Purpose of the Study:
- To develop an interpretable soft-sensor framework for quantifying latent evaluation dimensions in dissertation reviews.
- To enhance automated analysis of peer-review texts using advanced natural language processing techniques.
Main Methods:
- Employed a BERT-based model with attention mechanisms for deep semantic modeling of dissertation reviews.
- Integrated Shapley Additive exPlanations (SHAP) to ensure model prediction interpretability and quantify characteristic importance.
- Developed an interpretable soft-sensor paradigm combining NLP with substantive review principles.
Main Results:
- The BERT-SHAP model significantly outperformed baseline methods in accuracy, precision, recall, and F1-score.
- The interpretability mechanism successfully identified key evaluation dimensions prioritized by experts.
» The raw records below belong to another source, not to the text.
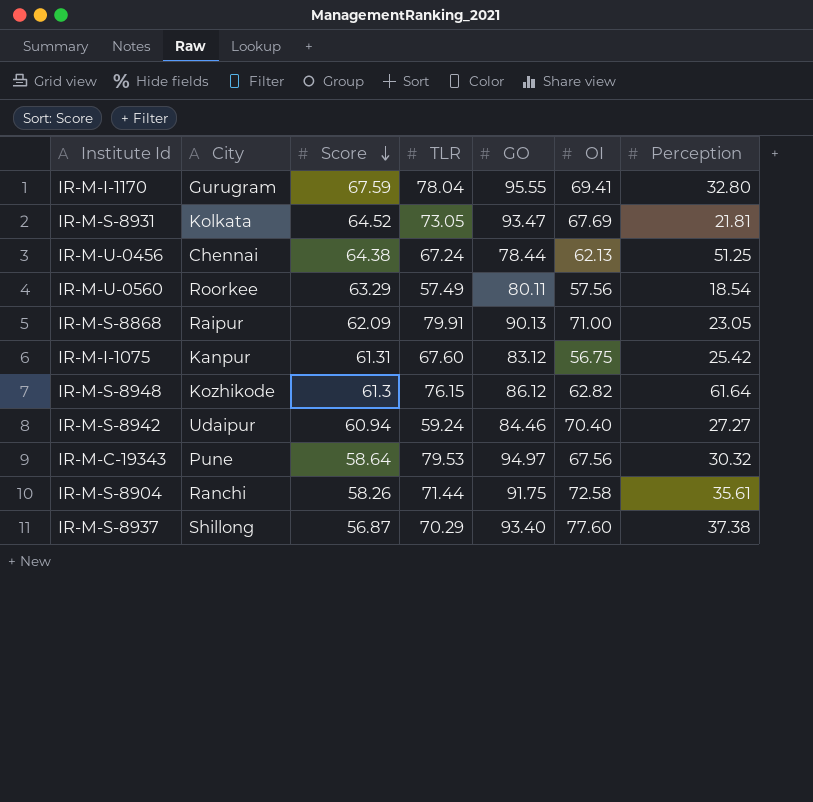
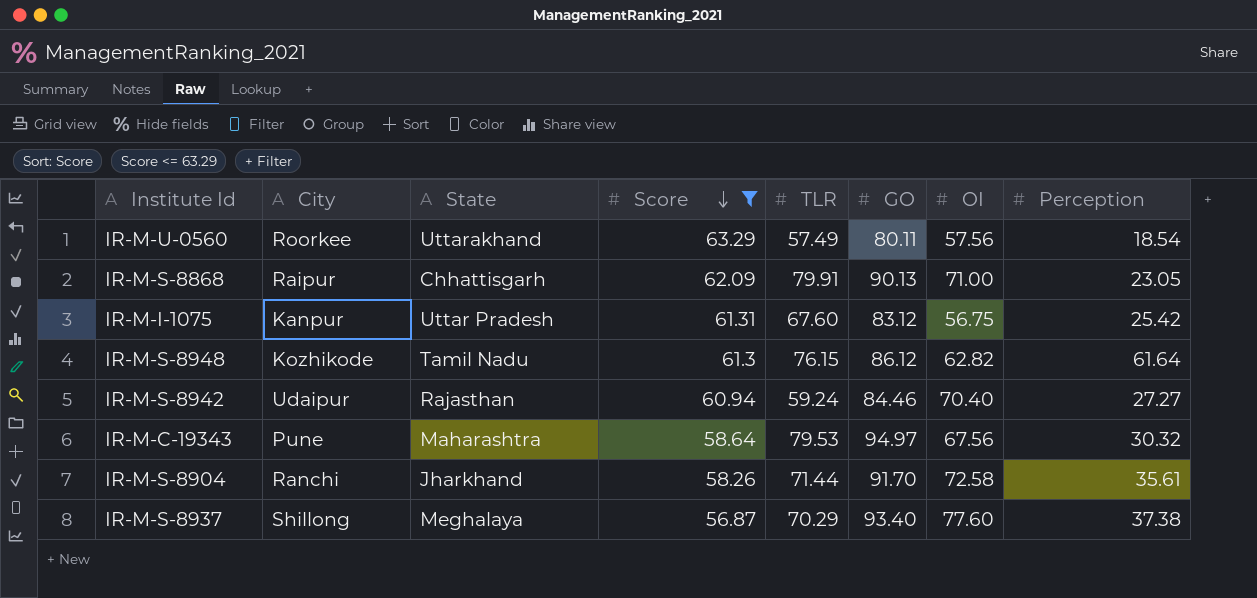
filter: none -> Score <= 63.29
column State | position: none -> 3
IR-M-S-8904 | GO: 91.75 -> 91.70

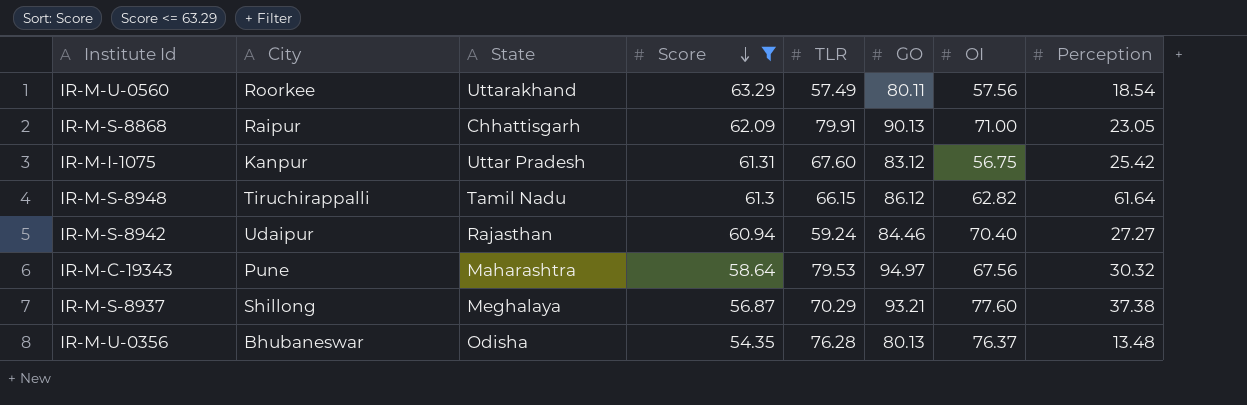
row IR-M-S-8904: Ranchi | Jharkhand | 58.26 | 71.44 | 91.70 | 72.58 | 35.61 -> none
IR-M-S-8948 | City: Kozhikode -> Tiruchirappalli
IR-M-S-8948 | TLR: 76.15 -> 66.15
IR-M-S-8937 | GO: 93.40 -> 93.21
row IR-M-U-0356: none -> Bhubaneswar | Odisha | 54.35 | 76.28 | 80.13 | 76.37 | 13.48

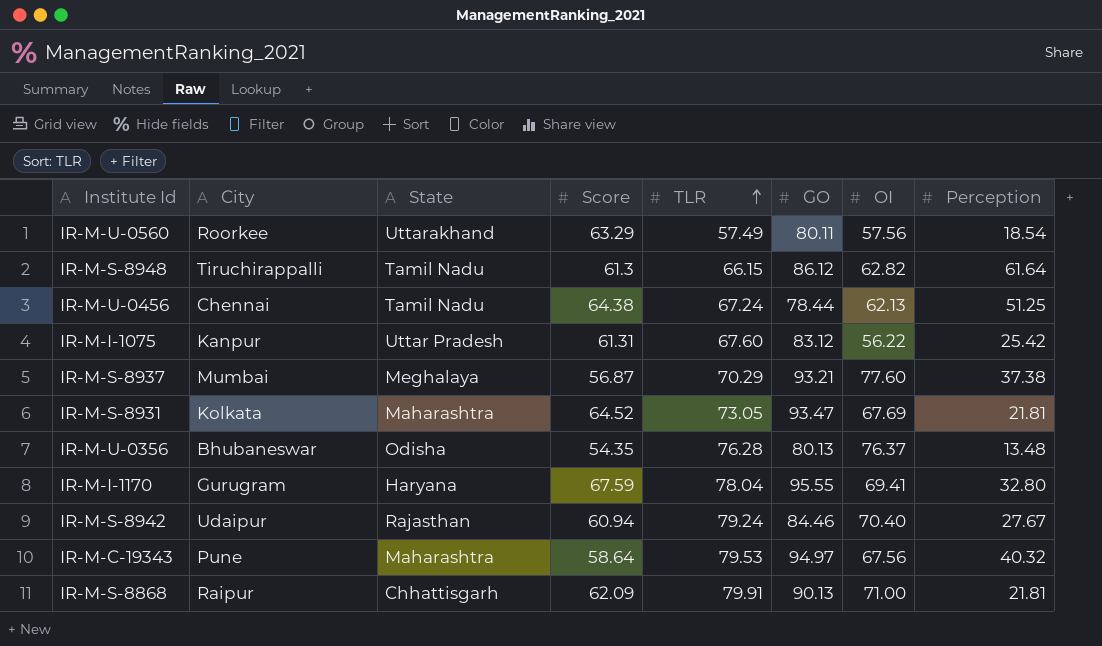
filter: Score <= 63.29 -> none
row order: Score descending -> TLR ascending
IR-M-I-1075 | OI: 56.75 -> 56.22
IR-M-S-8937 | City: Shillong -> Mumbai
IR-M-S-8942 | TLR: 59.24 -> 79.24
IR-M-S-8942 | Perception: 27.27 -> 27.67
IR-M-C-19343 | Perception: 30.32 -> 40.32
IR-M-S-8868 | Perception: 23.05 -> 21.81

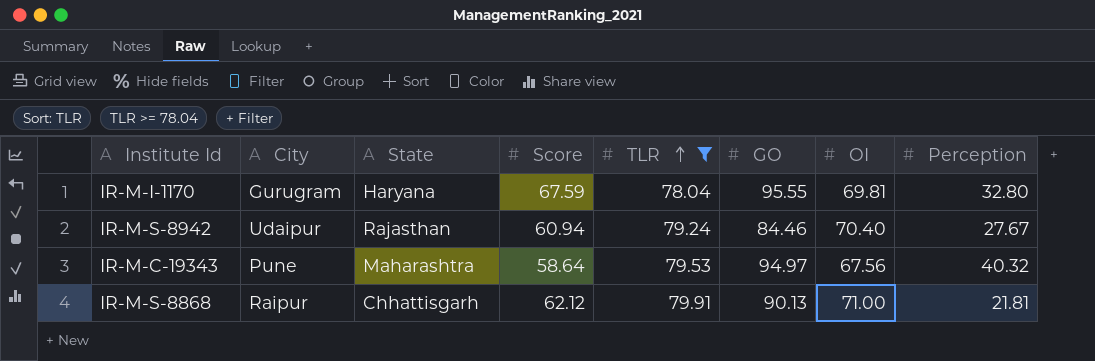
filter: none -> TLR >= 78.04
IR-M-I-1170 | OI: 69.41 -> 69.81
IR-M-S-8868 | Score: 62.09 -> 62.12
- Demonstrated the model's effectiveness in providing actionable insights for dissertation improvement.
Conclusions:
- The developed framework offers a novel, interpretable approach to analyzing complex academic evaluations in the era of big data.
- This soft-sensor paradigm bridges NLP advancements with essential review principles, enhancing dissertation quality assurance.
- Provides a scalable and interpretable solution for educators and institutions to monitor and improve graduate education standards.